• _Task details_
Using the records below, write out only the lines from the line containing "ـ مراجعة وتقويم" up to and including the line containing "margin-right: 26px ->", exactly, with no pictures.

• _Data in this exercise_
· · · · · · ·

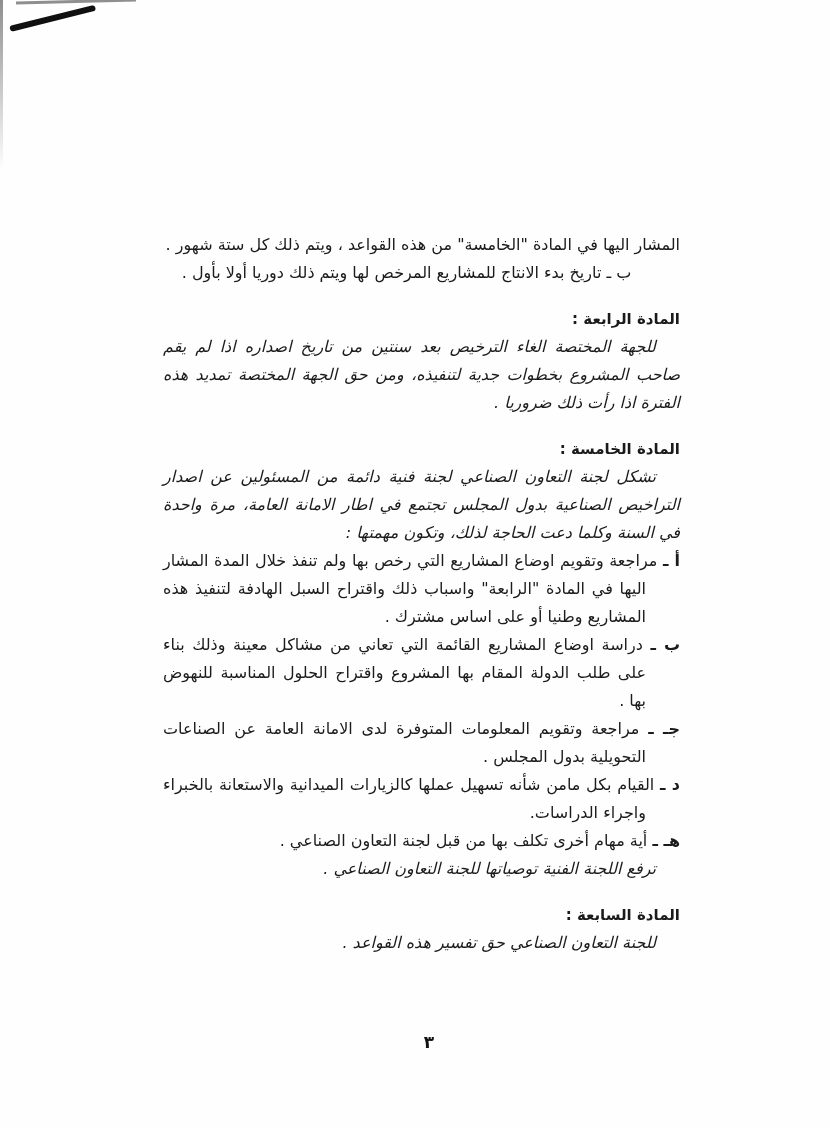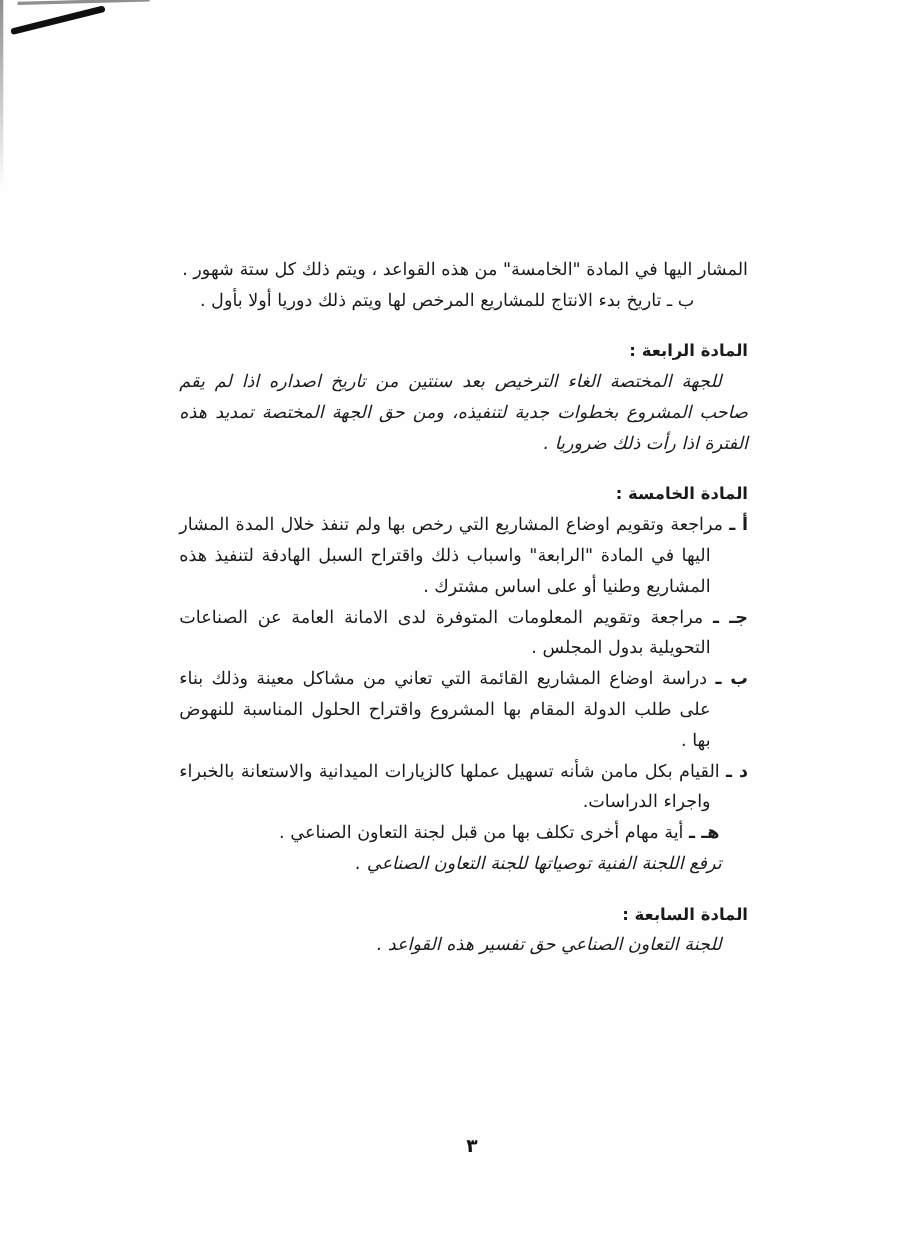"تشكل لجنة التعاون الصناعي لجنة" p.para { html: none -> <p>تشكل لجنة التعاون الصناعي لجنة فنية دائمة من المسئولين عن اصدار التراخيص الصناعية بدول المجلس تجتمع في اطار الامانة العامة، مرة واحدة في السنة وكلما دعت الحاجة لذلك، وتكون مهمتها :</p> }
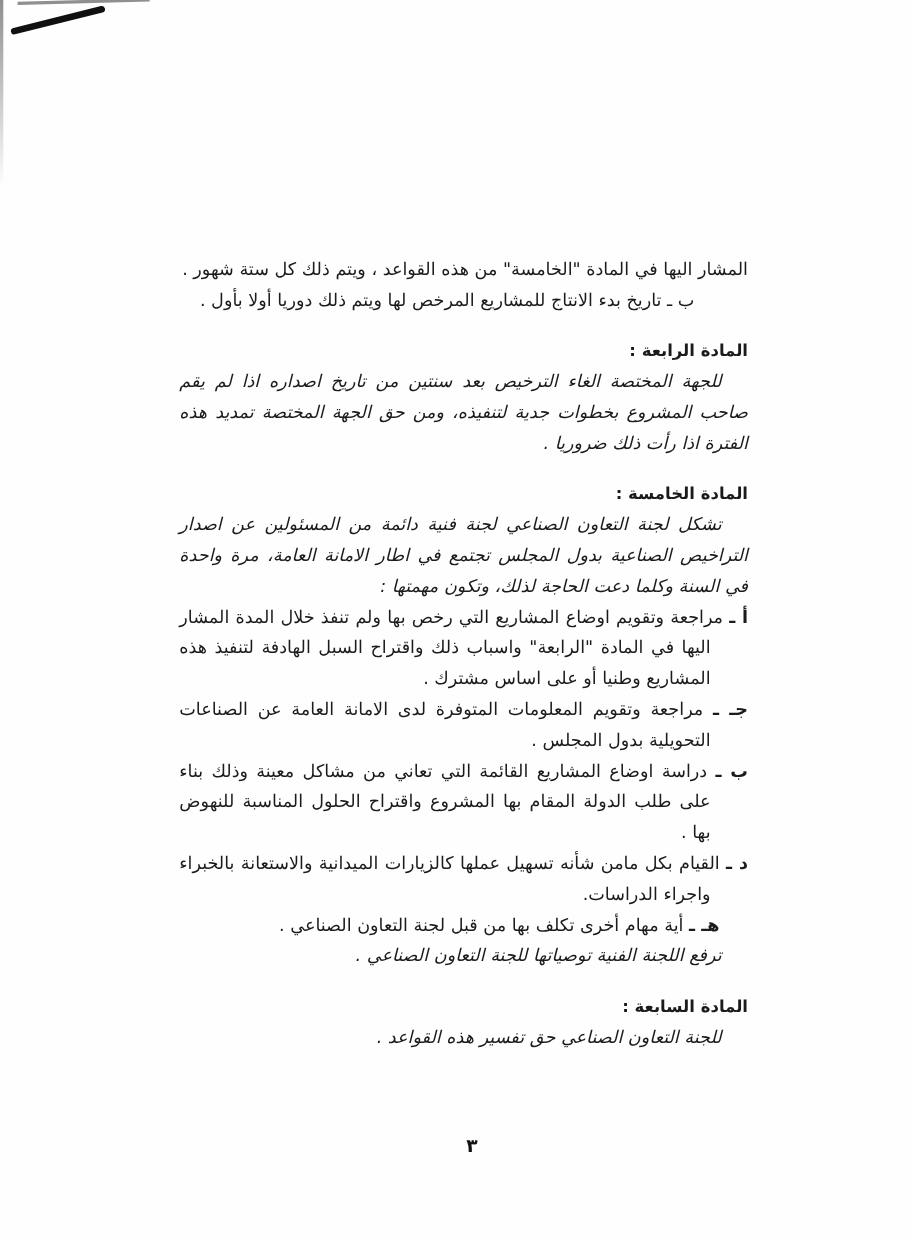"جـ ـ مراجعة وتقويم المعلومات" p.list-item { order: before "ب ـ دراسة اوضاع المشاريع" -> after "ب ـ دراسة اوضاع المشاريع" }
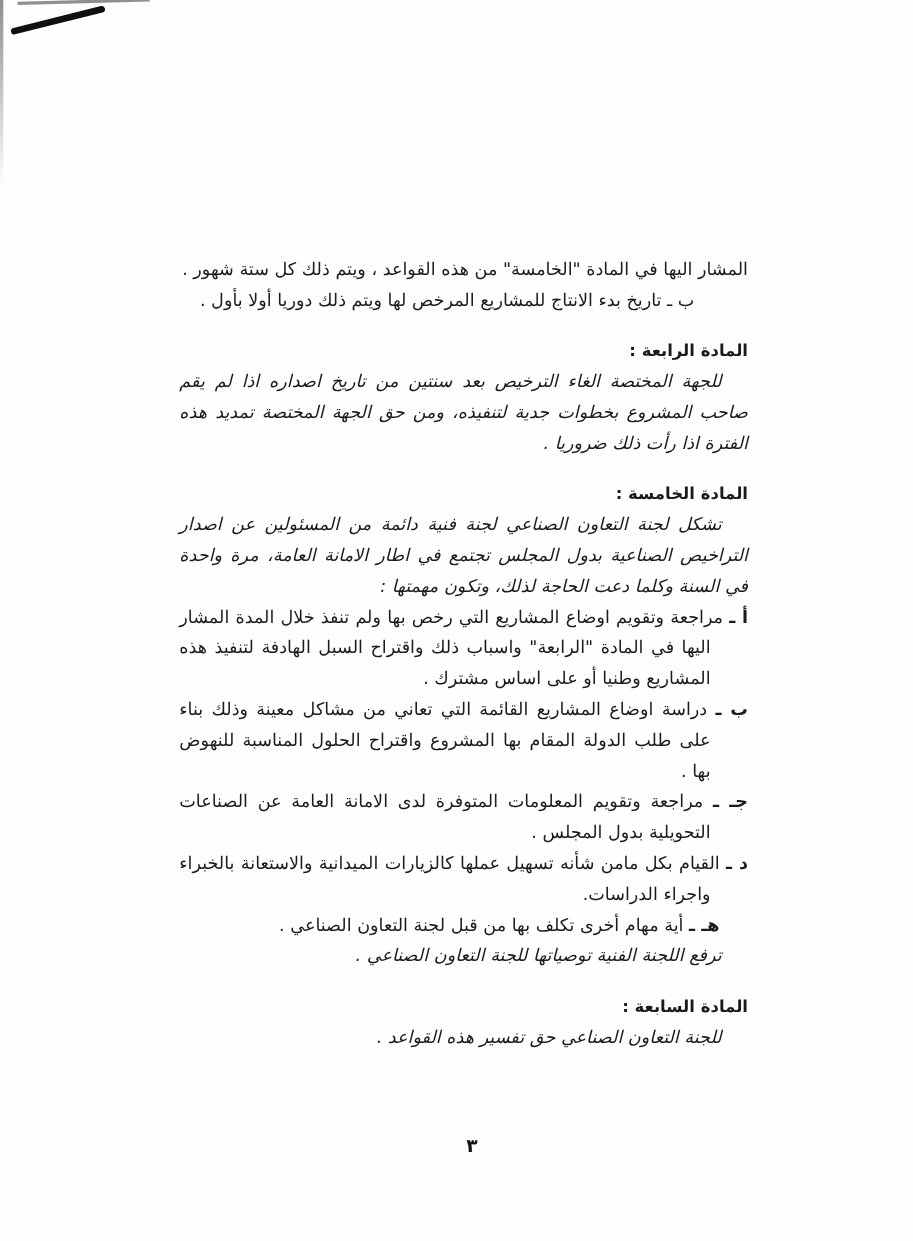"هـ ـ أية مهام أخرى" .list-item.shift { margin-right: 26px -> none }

· · · · · · ·

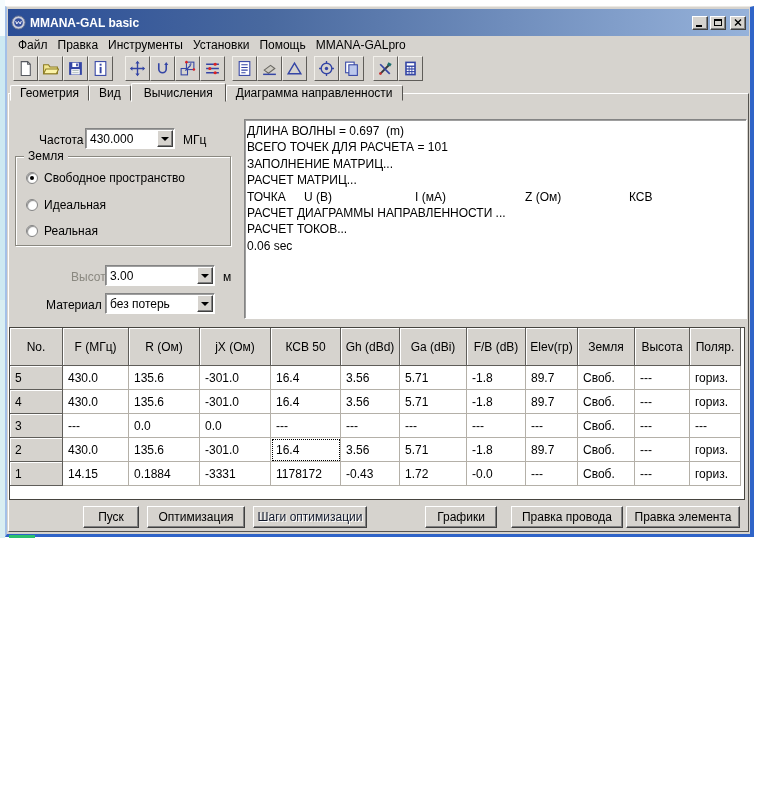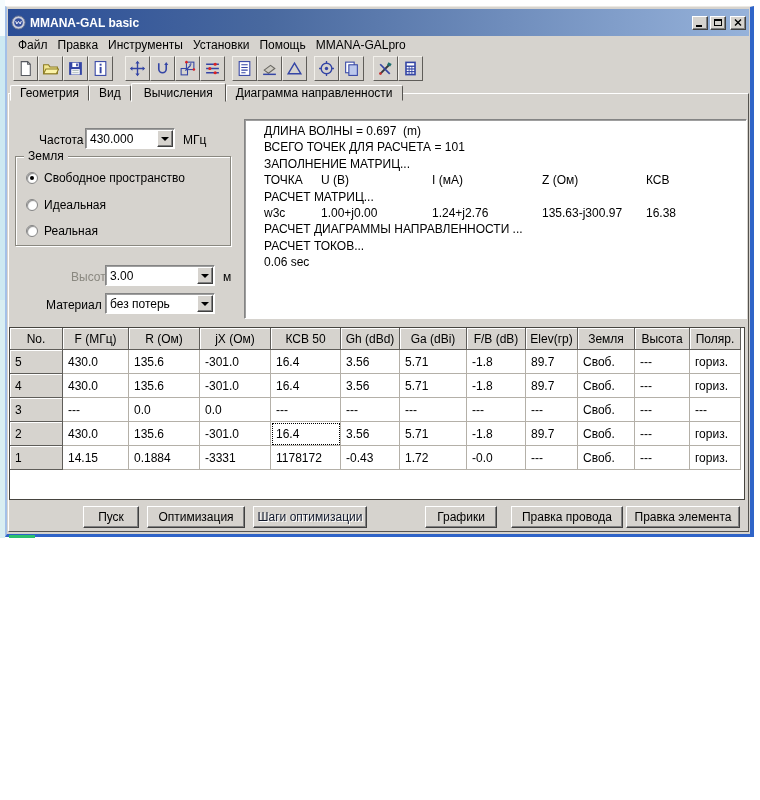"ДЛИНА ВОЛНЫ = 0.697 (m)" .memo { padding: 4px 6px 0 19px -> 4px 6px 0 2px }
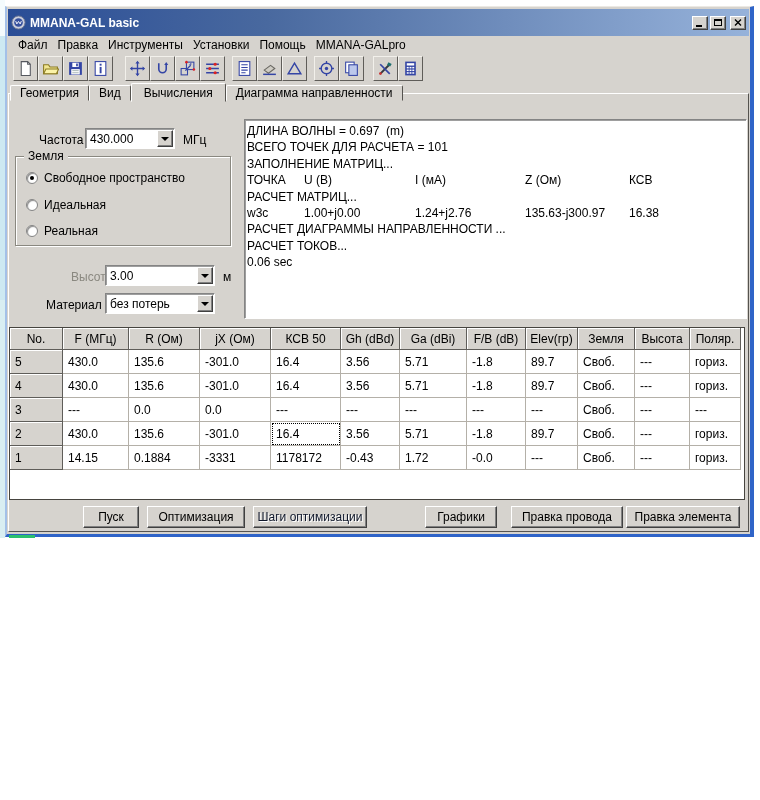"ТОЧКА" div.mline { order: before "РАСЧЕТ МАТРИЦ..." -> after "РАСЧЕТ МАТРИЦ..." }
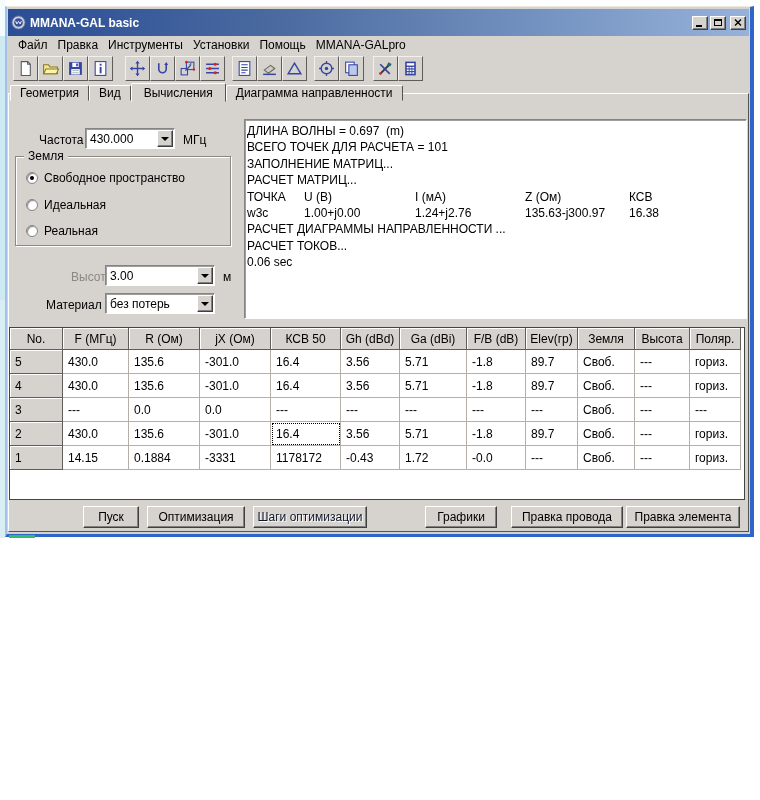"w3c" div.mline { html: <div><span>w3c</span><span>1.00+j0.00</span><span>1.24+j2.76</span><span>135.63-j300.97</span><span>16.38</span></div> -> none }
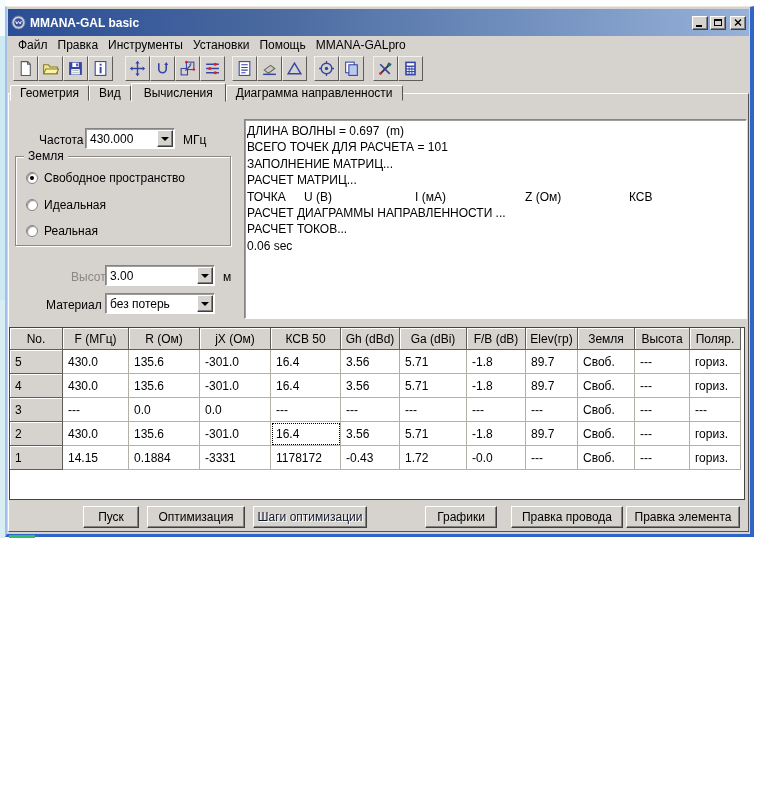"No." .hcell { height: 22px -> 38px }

· · · · · · ·

• _Completed exercise_
"جـ ـ مراجعة وتقويم المعلومات" p.list-item { order: before "ب ـ دراسة اوضاع المشاريع" -> after "ب ـ دراسة اوضاع المشاريع" }
"هـ ـ أية مهام أخرى" .list-item.shift { margin-right: 26px -> none }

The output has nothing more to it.